Is the applicant entitled to $4,688.60 for chiropractic services proposed by Mediwise Health Care in a treatment plan dated April 19, 2021?
Assistive Devices
- Is the applicant entitled to $2,296.80 for assistive devices proposed by Dr. Bohdan Osoba, chiropractor of Mediwise Health Care, in a treatment plan dated April 20, 2021?
Cost of Examinations
Is the applicant entitled to $1,804.07 for an occupational therapist’s cognitive assessment proposed by Dr. Doreen Payan, chiropractor from Q Medical, in a treatment plan dated March 13, 2019?2
Is the applicant entitled to $2,468.00 for an occupational therapy assessment3 proposed by Dr. Payan in a treatment plan dated October 8, 2019?
Is the applicant entitled to $2,486.00 for an attendant care assessment proposed by Dr. Payan in a treatment plan dated April 1, 2021?
Is the applicant entitled to $1,200.00 for a nutrition assessment proposed by Dr. Osoba in a treatment plan dated January 21, 2021?
ANALYSIS
A. Catastrophic Impairment
5Catastrophic impairment is defined in section 3.1 of the Schedule. The applicant submitted that as a result of her accident impairments, she has a mental or behavioural disorder that qualifies her for a determination under the Schedule of catastrophic impairment. The applicant’s accident occurred prior to the revisions to the definition of catastrophic impairment effective June 1, 2016. Therefore, the definition under the Schedule prior to June 1, 2016 applies.4 This means the applicant must prove on a balance of probabilities that the accident caused a class 4 impairment (marked impairment) or class 5 impairment (extreme impairment) due to mental or behavioural disorder in at least one of the following spheres or aspects of function:
Area or aspect of functioning
Class 1: No impairment
Class 2: Mild impairment
Class 3: Moderate impairment
Class 4: Marked impairment
Class 5: Extreme impairment
Activities of daily living Social functioning Concentration, pace and persistence Adaption in the workplace5
No impairment is noted
Impairment levels are compatible with most useful functioning
Impairment levels are compatible with some, but not all, useful functioning
Impairment levels significantly impede useful functioning
Impairment levels preclude useful functioning
6The applicant relied on the report and testimony of Dr. Konstantine Zakzanis, neuropsychologist. He and his psychometrist, Thomas Palantzas, assessed the applicant over four days from December 13, 2019 to June 10, 2020.6 Dr. Zakzanis’ opinion was that the applicant sustained a marked class 4 impairment in her activities of daily living and her adaption to work and a class 3 moderate impairment in her social functioning and concentration, persistence and pace.

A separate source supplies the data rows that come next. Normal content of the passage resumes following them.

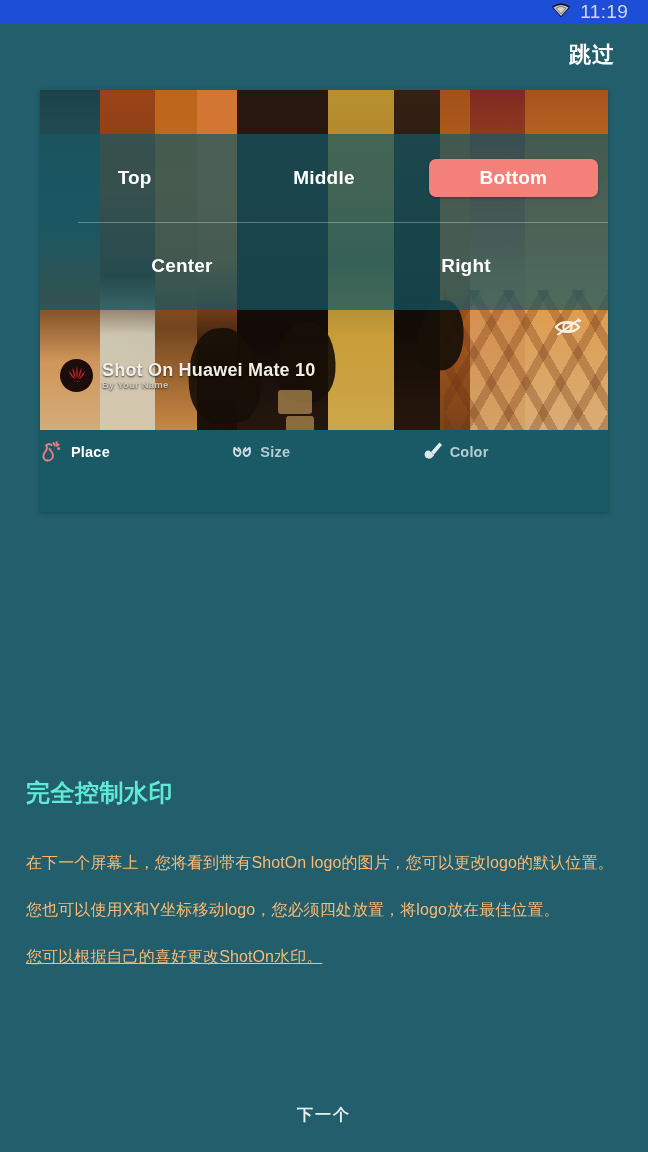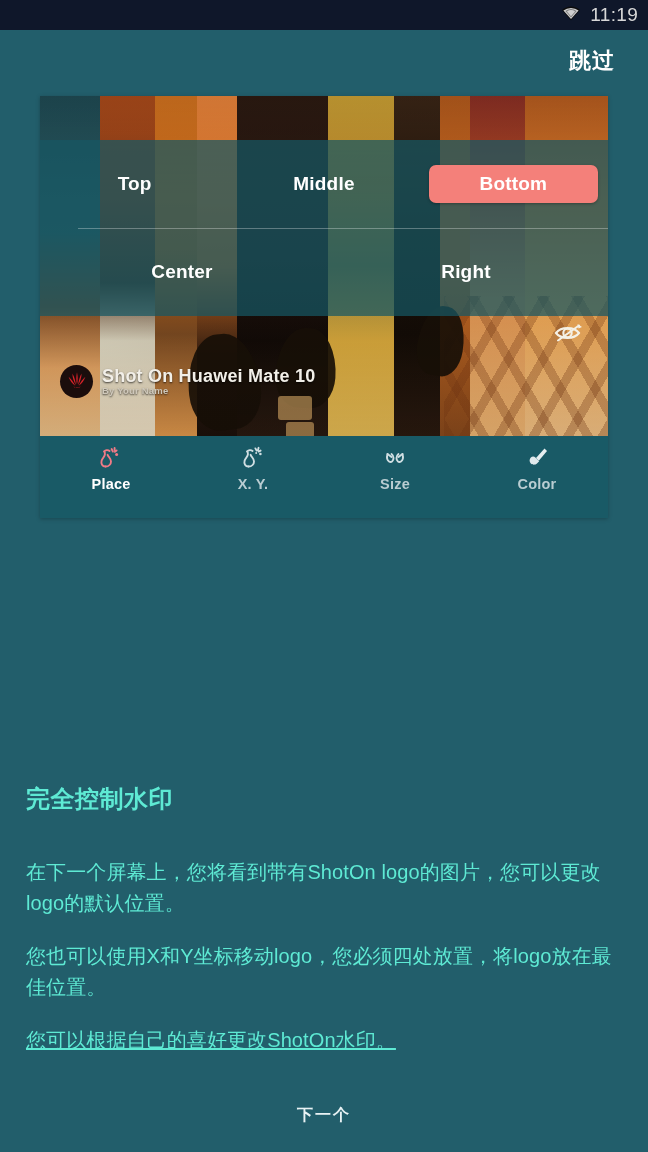--- a/index.html
+++ b/index.html
@@ -12,26 +12,26 @@
 
   body {
     font-family: "Liberation Sans", "DejaVu Sans", sans-serif;
     background: #225e6b;
     color: #ffffff;
     -webkit-font-smoothing: antialiased;
   }
 
   
   .statusbar {
-    height: 30px;
-    background: #0f172a;
+    height: 24px;
+    background: #1d4ed8;
     display: flex;
     align-items: center;
     justify-content: flex-end;
-    padding-right: 10px;
+    padding-right: 20px;
     gap: 8px;
   }
   .statusbar .wifi { display: block; }
   .statusbar .clock {
     font-size: 19px;
     color: #d8d8d8;
     letter-spacing: 0.3px;
     font-family: "Liberation Sans", sans-serif;
     padding-bottom: 1px;
   }
@@ -236,21 +236,21 @@
     left: 0; right: 0; bottom: 0;
     height: 82px;
     background: #195a66;
     display: flex;
     align-items: flex-start;
     padding-top: 9px;
   }
   .tool {
     flex: 1 1 0;
     display: flex;
-    flex-direction: column;
+    flex-direction: row;
     align-items: center;
     gap: 5px;
     cursor: pointer;
   }
   .tool .tico { height: 26px; display: flex; align-items: center; justify-content: center; }
   .tool .tlabel {
     font-size: 14.5px;
     font-weight: bold;
     color: #b9cdd2;
     letter-spacing: .2px;
@@ -262,23 +262,23 @@
     padding: 265px 26px 0 26px;
   }
   .copy h1 {
     font-size: 24px;
     font-weight: bold;
     letter-spacing: .5px;
     color: #5eead4;
     margin-bottom: 42px;
   }
   .copy p {
-    font-size: 20px;
+    font-size: 16px;
     line-height: 1.55;
-    color: #5eead4;
+    color: #fdba74;
     margin-bottom: 22px;
     letter-spacing: .1px;
   }
   .copy p:last-child { margin-bottom: 0; text-decoration: underline; }
 
   
   .nextrow {
     position: absolute;
     left: 0; right: 0;
     bottom: 18px;
@@ -405,35 +405,20 @@
               <path d="M7.5 21.5 C11 21.5 13 19.0 13 16.4 C13 13.6 10.6 12.2 9.6 9.8"></path>
               <path d="M6.2 6.4 C7.4 5.2 9.8 4.6 11.6 6.0"></path>
               <path d="M13.6 4.0 L14.9 6.6 M16.6 3.0 L16.6 5.0 M18.6 5.4 L16.9 6.8"></path>
             </g>
             <circle cx="18.6" cy="9.4" r="1.5" fill="#f07a86"></circle>
           </svg>
         </span>
         <span class="tlabel">Place</span>
       </div>
 
-      <div class="tool">
-        <span class="tico">
-          <svg width="26" height="26" viewBox="0 0 26 26">
-            <g fill="none" stroke="#cfdee2" stroke-width="1.9" stroke-linecap="round">
-              <path d="M8.5 21.5 C5.2 21.5 3.8 18.6 4.6 15.8 C5.3 13.3 7.6 11.8 7.9 9.4 C8.1 7.6 7.2 6.4 7.2 6.4"></path>
-              <path d="M8.5 21.5 C12 21.5 14 19.0 14 16.4 C14 13.6 11.6 12.2 10.6 9.8"></path>
-              <path d="M7.2 6.4 C8.4 5.2 10.8 4.6 12.6 6.0"></path>
-              <path d="M15.4 3.4 L16.6 5.6 M18.6 2.8 L18.0 5.0 M20.6 5.6 L18.6 6.6"></path>
-            </g>
-            <circle cx="20.4" cy="9.0" r="1.3" fill="#cfdee2"></circle>
-            <circle cx="16.2" cy="8.0" r="1.0" fill="#cfdee2"></circle>
-          </svg>
-        </span>
-        <span class="tlabel">X. Y.</span>
-      </div>
 
 
       <div class="tool">
         <span class="tico">
           <svg width="26" height="26" viewBox="0 0 26 26">
             <g fill="none" stroke="#cfdee2" stroke-width="1.9" stroke-linecap="round">
               <path d="M5.5 9.0 C5.5 9.0 4.0 14.5 7.0 16.5 C9.5 18.2 11.5 15.5 11.5 13.0 C11.5 10.5 9.5 9.0 9.5 9.0"></path>
               <path d="M20.5 9.0 C20.5 9.0 22.0 14.5 19.0 16.5 C16.5 18.2 14.5 15.5 14.5 13.0 C14.5 10.5 16.5 9.0 16.5 9.0"></path>
               <path d="M5.5 9.0 L9.5 12.0 M20.5 9.0 L16.5 12.0"></path>
             </g>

7Dr. Monte Bail, psychiatrist, started treating the applicant in 2014 for depression, anxiety and polysubstance dependence. As part of his assessment of the applicant under s.25 of the Schedule, Dr. Zakzanis wrote to Dr. Bail and asked him whether the accident exacerbated the applicant’s pre-existing mental behavioural symptomology. Dr. Bail responded on June 28, 2020 reporting that the applicant’s chronic pain and decreased range of motion from the accident exacerbated her anxiety and panic disorder. She developed severe insomnia and her ongoing pain and decreased range of motion made her too anxious to be functional in any capacity in work. She developed a functional impairment with her driving, which Dr. Bail believed had resolved by September 2017. Dr. Bail wrote that she developed psychiatric functional impairments from her exacerbated dysphoria, anxiety, and mood problems, but did not state what those functional impairments were.

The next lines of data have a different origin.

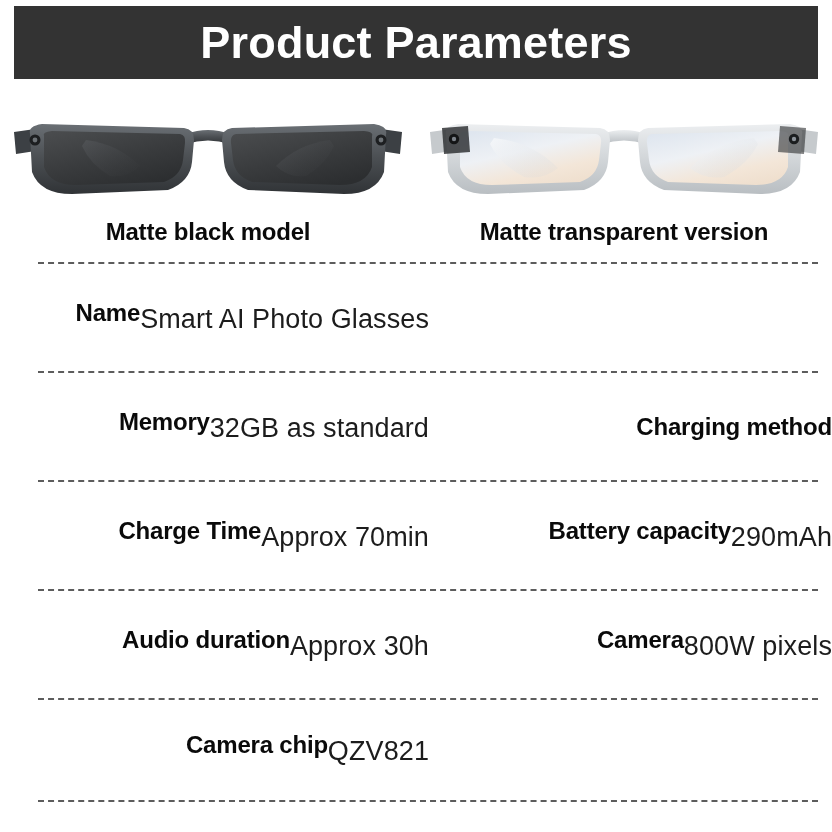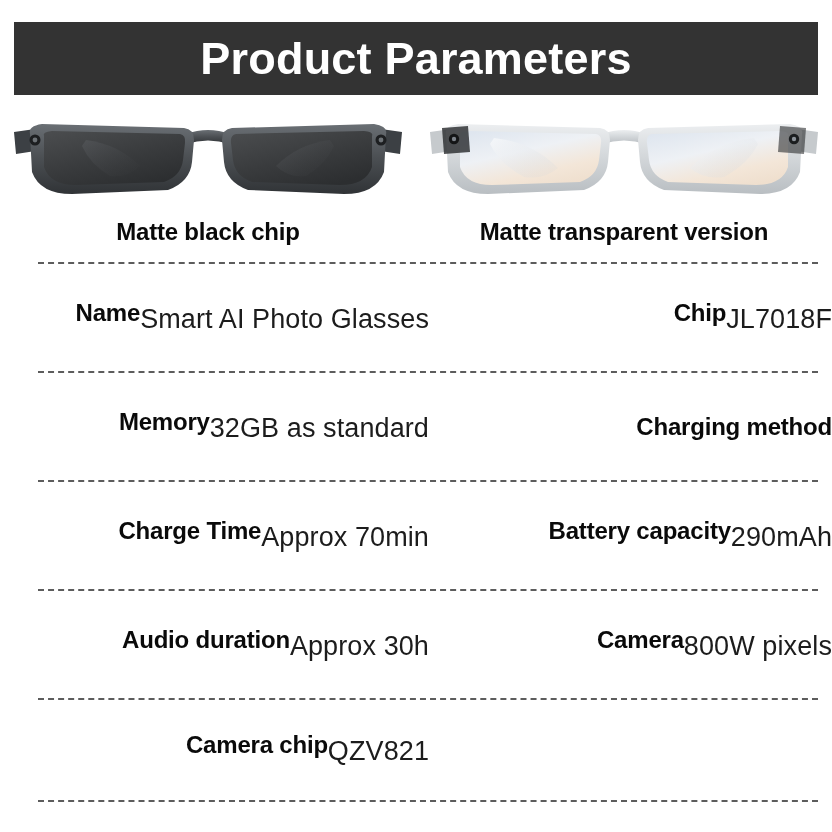--- a/index.html
+++ b/index.html
@@ -12,21 +12,21 @@
     background: #ffffff;
     font-family: "Liberation Sans", sans-serif;
     overflow: hidden;
     position: relative;
   }
 
   
   .header-banner {
     position: absolute;
     left: 14px;
-    top: 22px;
+    top: 6px;
     width: 804px;
     height: 73px;
     background: #333333;
     display: flex;
     align-items: center;
     justify-content: center;
   }
   .header-title {
     color: #ffffff;
     font-size: 45px;
@@ -153,21 +153,21 @@
 
         <path d="M78 30 Q110 34 132 56 Q120 68 102 66 Q82 54 74 36 Z" fill="url(#bRefl)" opacity="0.55"></path>
         <path d="M322 30 Q290 34 268 56 Q280 68 298 66 Q318 54 326 36 Z" fill="url(#bRefl)" opacity="0.55"></path>
 
         <circle cx="27" cy="30" r="5.5" fill="#1d1f21"></circle>
         <circle cx="27" cy="30" r="2.4" fill="#6d7276"></circle>
         <circle cx="373" cy="30" r="5.5" fill="#1d1f21"></circle>
         <circle cx="373" cy="30" r="2.4" fill="#6d7276"></circle>
       </svg>
     </div>
-    <div class="product-caption">Matte black chip</div>
+    <div class="product-caption">Matte black model</div>
   </div>
 
   <div class="product-cell">
     <div class="glasses-wrap">
       <svg viewBox="0 0 400 100" width="400" height="100" aria-hidden="true">
         <defs>
           <linearGradient id="tFrame" x1="0" y1="0" x2="0" y2="1">
             <stop offset="0%" stop-color="#eceef0"></stop>
             <stop offset="45%" stop-color="#d4d8db"></stop>
             <stop offset="100%" stop-color="#b9bec2"></stop>
@@ -215,24 +215,20 @@
 
 <div class="spec-table">
 
   <div class="divider"></div>
 
   <div class="spec-row">
     <div class="spec-cell left">
       <div class="spec-label">Name</div>
       <div class="spec-value">Smart AI Photo Glasses</div>
     </div>
-    <div class="spec-cell right">
-      <div class="spec-label">Chip</div>
-      <div class="spec-value">JL7018F</div>
-    </div>
   </div>
 
   <div class="divider"></div>
 
   <div class="spec-row">
     <div class="spec-cell left">
       <div class="spec-label">Memory</div>
       <div class="spec-value">32GB as standard</div>
     </div>
     <div class="spec-cell right">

8The applicant testified that she had issues with depression and anxiety that, prior to the accident, caused her to go on medical leave in 2013 from her work as a personal support worker. The applicant also testified that she stopped work in 2013 because she had issues with changes in administration at work combined with the estrangement of her son over his abandonment of his girlfriend and baby. However, her psychological issues did not affect her personal care, socialising, travelling, hobbies, family relations, or her housekeeping duties. She also testified that she was ready to return to work when the accident happened.

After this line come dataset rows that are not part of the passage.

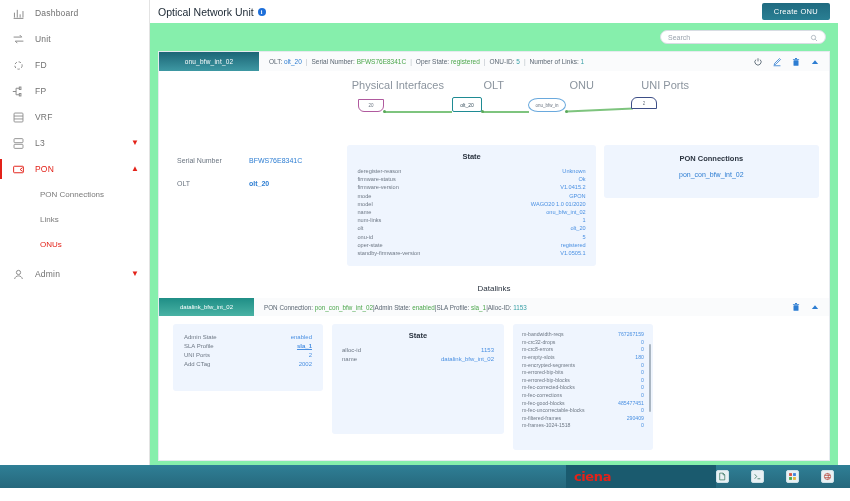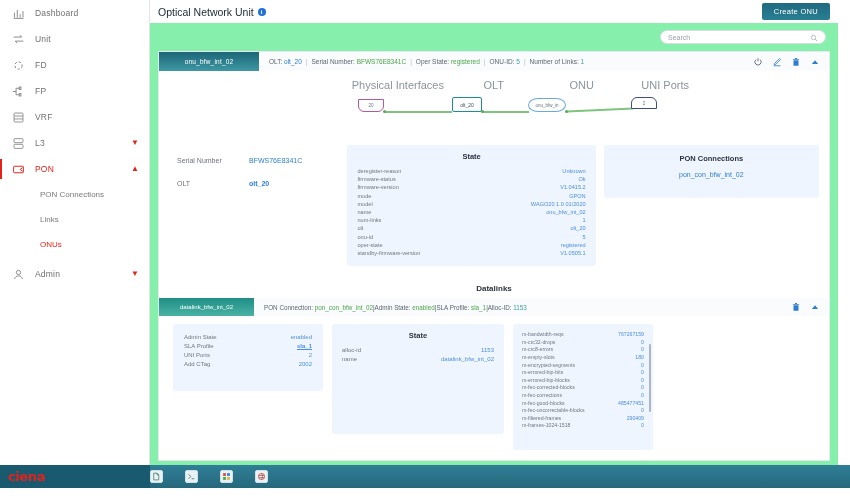--- a/index.html
+++ b/index.html
@@ -134,21 +134,21 @@
   }
   .card-title { text-align:center; font-size:7.5px; font-weight:bold; color:#2b3440; margin-bottom: 6px; }
   .card.state-card { width: 256px; }
   .srow { display:flex; justify-content:space-between; font-size:5.6px; line-height: 8.2px; }
   .srow .sk { color:#6e7885; }
   .srow .sv { color:#4a90e2; }
   .card.pon-card { width: 222px; padding-top: 9px; padding-bottom: 20px; }
   .pon-link { text-align:center; font-size:7px; color:#2d7dd2; margin-top: 8px; }
 
   
-  .dl-title { text-align:center; font-size:8px; font-weight:bold; color:#2b3440; padding: 4px 0 5px; background:#fff; }
+  .dl-title { text-align:center; font-size:8px; font-weight:normal; color:#2b3440; padding: 4px 0 5px; background:#fff; }
   .dl-bar { display:flex; align-items:stretch; height: 18px; background:#fafbfc; }
   .dl-chip {
     width: 95px; background: linear-gradient(180deg,#1f8e86,#49b2a4);
     color:#fff; font-size:6px; display:flex; align-items:center; justify-content:center;
   }
   .dl-meta { flex:1; display:flex; align-items:center; padding-left: 10px; font-size:6.3px; color:#5a6672; white-space:nowrap; }
 
   .dl-body { display:flex; gap: 9px; padding: 8px 10px 10px 14px; background:#fff; align-items:flex-start; }
   .card.dl-left { width: 150px; padding: 9px 11px 22px 11px; }
   .drow { display:flex; justify-content:space-between; font-size:6px; line-height: 9px; }
@@ -166,21 +166,21 @@
   .strow .stv { color:#4a90e2; }
   .stats-scroll {
     position:absolute; right:2px; top:20px; width:2.5px; height: 68px; background:#aab6c2; border-radius:2px;
   }
   .card.dl-pon { width: 132px; padding-top: 9px; padding-bottom: 24px; background: #fff; }
 
   
   .taskbar {
     position:absolute; left:0; bottom:0; width: 850px; height: 23px;
     background: linear-gradient(180deg,#2f7f96,#26687c);
-    display:flex; align-items:center; justify-content: flex-start;
+    display:flex; align-items:center; justify-content: flex-end;
   }
   .taskbar .brand {
     width: 150px; height: 23px; background:#1a5a6e;
     display:flex; align-items:center; padding-left: 8px;
     color:#e32219; font-size: 13px; font-weight:bold; font-family:"DejaVu Sans", sans-serif;
     letter-spacing:-.4px;
   }
   .tray { display:flex; gap: 22px; padding-right: 16px; align-items:center; }
   .tray .tico { width:13px; height:13px; border:1px solid #cfe2e8; border-radius:2px; background:#e9f1f4;
                 display:flex; align-items:center; justify-content:center; }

9The respondent submitted that the applicant was experiencing the same issues prior to the accident as she was after. She was diagnosed with bipolar disorder. The clinical notes and records show that she had issues with personal care, socializing and with grocery shopping prior to the accident. Further, there was no return to work plan in place with the applicant’s employer when the accident occurred. Rather, the clinical notes and records of the applicant’s pre-accident treatment providers indicate that she would not be returning to work with her pre-accident employer. While I accept that the applicant had issues prior to the accident, her records also support that the applicant had undergone improvements and was contemplating rejoining the workforce in some capacity.7 Dr. Bail advised the applicant’s long term disability insurer, Manulife, on May 15, 2015, that she would not return to work for her employer, but she would consider working as a private PSW or in sales.8
10The applicant testified that, since the accident, every day is a pyjama day. She is embarrassed when people find her not dressed to meet the demands of the day. She finds that her concentration and attention are significantly impaired. She thinks about suicide but has not acted in a suicidal manner. She is not eating very well and initially lost 12 pounds. She has not regained the weight. She is not exercising. She used to enjoy grocery shopping but now does not wish to leave the house. Previously when she was stressed or unhappy she would like to cook, but she has lost this pleasure.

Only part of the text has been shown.